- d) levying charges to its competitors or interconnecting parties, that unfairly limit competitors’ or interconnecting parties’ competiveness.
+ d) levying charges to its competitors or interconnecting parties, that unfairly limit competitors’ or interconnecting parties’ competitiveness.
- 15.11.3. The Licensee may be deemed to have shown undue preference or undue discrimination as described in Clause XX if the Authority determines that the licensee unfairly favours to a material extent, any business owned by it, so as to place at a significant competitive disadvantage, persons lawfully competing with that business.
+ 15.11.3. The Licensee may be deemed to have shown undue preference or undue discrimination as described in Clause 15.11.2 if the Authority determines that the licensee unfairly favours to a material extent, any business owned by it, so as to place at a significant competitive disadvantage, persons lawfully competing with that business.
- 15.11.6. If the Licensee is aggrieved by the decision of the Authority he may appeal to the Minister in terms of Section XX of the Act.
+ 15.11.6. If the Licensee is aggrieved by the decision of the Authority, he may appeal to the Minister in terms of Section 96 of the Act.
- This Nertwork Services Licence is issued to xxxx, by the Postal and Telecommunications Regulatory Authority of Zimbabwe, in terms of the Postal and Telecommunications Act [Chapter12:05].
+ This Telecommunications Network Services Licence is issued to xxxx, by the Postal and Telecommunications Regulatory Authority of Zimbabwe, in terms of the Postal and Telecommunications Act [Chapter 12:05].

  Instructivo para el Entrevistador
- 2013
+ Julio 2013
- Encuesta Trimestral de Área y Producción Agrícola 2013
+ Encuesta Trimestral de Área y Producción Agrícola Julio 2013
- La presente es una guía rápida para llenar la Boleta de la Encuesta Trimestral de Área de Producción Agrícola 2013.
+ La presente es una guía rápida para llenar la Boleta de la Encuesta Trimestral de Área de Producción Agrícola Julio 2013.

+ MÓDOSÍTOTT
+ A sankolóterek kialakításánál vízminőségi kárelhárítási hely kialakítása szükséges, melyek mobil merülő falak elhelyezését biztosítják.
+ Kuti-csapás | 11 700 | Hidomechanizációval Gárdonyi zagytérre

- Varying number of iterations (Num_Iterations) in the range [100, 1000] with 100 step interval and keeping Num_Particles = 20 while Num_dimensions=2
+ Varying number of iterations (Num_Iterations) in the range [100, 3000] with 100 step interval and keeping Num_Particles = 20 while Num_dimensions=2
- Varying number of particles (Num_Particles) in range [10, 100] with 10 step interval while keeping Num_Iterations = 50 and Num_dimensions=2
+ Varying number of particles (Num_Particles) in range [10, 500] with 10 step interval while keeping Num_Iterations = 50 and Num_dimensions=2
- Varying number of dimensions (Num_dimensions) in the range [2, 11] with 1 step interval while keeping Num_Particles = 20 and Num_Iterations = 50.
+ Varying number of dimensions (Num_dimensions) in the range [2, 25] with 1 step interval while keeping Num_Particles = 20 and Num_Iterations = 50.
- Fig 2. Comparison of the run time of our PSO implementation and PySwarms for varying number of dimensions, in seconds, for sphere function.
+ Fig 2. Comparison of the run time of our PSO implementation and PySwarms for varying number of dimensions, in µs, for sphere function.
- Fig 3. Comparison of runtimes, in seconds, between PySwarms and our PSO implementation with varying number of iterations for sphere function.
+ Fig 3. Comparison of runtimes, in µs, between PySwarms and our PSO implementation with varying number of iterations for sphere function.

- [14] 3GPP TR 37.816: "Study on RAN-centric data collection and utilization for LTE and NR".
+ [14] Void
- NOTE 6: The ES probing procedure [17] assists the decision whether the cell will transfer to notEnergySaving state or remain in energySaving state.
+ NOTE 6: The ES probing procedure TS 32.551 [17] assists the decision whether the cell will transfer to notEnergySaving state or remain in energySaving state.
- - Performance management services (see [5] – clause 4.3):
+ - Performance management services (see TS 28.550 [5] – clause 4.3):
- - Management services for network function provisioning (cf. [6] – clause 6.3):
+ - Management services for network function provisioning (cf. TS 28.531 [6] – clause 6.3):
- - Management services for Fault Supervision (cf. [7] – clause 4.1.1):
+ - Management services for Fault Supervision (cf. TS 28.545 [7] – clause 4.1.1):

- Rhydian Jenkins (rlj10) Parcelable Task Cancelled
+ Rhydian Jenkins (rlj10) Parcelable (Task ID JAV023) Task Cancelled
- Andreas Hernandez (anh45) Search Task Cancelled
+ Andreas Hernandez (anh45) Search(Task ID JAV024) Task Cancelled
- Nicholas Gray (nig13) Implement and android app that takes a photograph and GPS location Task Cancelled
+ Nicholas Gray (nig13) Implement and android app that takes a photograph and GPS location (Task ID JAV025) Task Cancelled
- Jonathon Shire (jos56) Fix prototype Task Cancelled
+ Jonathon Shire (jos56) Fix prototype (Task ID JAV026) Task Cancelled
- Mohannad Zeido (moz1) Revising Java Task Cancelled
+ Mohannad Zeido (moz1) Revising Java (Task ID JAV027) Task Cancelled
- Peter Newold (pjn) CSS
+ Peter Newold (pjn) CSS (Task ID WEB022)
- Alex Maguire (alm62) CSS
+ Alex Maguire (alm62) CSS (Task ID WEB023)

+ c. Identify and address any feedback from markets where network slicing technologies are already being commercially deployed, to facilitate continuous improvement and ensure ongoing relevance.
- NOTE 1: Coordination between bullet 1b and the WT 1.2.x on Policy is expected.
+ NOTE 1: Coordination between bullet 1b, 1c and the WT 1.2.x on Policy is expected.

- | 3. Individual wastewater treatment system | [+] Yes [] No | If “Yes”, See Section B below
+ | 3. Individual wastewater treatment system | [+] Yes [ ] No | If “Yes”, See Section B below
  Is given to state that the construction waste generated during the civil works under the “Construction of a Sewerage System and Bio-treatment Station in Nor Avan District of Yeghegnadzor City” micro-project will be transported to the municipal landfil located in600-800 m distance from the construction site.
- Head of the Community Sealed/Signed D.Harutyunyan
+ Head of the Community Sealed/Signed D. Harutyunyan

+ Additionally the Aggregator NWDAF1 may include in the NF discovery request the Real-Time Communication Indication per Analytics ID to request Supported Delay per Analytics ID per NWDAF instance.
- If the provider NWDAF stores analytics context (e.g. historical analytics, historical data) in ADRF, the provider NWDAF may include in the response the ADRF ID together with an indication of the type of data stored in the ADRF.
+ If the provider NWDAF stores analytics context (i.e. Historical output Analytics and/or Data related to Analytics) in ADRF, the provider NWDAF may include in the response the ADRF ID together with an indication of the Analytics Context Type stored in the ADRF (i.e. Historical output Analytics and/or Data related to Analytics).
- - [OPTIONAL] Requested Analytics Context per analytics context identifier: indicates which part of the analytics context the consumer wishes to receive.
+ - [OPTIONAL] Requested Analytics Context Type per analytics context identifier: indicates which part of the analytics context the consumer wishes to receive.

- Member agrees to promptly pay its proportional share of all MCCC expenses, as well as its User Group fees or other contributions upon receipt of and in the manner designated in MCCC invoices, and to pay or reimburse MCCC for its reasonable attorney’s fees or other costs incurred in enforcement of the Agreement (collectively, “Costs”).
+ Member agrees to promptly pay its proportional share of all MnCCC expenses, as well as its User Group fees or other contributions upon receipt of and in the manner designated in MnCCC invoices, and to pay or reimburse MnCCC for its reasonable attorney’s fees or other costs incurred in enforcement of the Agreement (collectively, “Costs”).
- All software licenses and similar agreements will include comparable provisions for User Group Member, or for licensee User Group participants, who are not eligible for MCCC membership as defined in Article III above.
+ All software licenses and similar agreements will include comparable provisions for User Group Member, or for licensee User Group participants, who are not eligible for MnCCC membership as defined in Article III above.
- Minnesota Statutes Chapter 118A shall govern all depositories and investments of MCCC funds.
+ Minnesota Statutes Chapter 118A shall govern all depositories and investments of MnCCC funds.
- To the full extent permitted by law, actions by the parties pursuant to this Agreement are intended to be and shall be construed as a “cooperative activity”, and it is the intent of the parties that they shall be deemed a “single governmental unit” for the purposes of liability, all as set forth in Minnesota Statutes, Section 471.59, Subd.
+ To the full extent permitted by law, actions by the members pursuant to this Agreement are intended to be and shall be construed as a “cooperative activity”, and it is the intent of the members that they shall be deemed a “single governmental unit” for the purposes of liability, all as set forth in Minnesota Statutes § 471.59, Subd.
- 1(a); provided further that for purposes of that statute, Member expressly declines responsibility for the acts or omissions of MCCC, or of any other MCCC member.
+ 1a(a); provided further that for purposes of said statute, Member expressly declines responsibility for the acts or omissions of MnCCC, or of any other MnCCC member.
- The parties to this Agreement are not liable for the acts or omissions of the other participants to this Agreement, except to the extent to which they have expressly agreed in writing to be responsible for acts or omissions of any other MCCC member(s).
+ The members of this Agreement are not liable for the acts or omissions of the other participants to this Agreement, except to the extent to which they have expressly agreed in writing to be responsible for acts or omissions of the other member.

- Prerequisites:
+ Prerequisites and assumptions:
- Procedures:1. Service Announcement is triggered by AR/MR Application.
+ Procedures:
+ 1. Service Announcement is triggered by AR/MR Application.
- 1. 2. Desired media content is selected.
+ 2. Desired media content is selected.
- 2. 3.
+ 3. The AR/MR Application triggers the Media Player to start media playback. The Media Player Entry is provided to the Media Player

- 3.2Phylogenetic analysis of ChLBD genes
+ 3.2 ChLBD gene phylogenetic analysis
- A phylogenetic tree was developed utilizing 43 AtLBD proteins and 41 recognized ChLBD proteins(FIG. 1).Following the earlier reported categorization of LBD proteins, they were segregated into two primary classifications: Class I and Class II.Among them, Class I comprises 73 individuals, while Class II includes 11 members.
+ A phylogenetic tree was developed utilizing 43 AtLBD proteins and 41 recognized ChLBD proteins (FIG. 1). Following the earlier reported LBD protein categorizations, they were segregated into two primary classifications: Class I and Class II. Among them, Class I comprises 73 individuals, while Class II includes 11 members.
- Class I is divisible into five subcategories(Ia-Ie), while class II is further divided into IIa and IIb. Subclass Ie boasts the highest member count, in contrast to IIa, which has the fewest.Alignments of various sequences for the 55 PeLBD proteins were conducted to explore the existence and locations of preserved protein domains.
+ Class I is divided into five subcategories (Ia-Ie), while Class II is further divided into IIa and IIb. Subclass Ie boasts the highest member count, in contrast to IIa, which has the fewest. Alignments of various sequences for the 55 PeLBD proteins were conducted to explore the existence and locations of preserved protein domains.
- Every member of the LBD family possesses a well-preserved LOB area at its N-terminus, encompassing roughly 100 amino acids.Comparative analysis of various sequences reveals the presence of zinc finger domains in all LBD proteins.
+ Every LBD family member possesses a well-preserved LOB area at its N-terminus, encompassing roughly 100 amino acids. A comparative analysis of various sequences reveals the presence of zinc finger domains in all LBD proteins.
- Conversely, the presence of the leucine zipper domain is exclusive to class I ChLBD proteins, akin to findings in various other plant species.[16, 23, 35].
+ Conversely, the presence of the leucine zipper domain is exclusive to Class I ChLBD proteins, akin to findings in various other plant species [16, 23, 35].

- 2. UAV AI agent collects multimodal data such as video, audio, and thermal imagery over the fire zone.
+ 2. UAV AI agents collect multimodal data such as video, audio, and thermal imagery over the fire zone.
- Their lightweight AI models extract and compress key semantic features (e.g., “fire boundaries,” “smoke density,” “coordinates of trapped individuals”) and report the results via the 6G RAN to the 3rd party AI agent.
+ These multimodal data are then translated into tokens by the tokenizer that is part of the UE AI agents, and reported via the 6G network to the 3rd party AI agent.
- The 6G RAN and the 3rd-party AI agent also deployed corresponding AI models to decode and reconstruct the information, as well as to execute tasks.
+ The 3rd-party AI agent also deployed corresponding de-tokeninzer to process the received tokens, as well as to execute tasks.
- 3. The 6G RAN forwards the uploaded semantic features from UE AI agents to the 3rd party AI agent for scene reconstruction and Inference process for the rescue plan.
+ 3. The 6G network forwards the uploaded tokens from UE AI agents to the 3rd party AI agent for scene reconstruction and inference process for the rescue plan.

++++++++++++++++++++

DIRECTIONS: Copy task for the entries above: every line with the string "discrimination".

EXPECTED OUTPUT:
- 15.11.3. The Licensee may be deemed to have shown undue preference or undue discrimination as described in Clause XX if the Authority determines that the licensee unfairly favours to a material extent, any business owned by it, so as to place at a significant competitive disadvantage, persons lawfully competing with that business.
+ 15.11.3. The Licensee may be deemed to have shown undue preference or undue discrimination as described in Clause 15.11.2 if the Authority determines that the licensee unfairly favours to a material extent, any business owned by it, so as to place at a significant competitive disadvantage, persons lawfully competing with that business.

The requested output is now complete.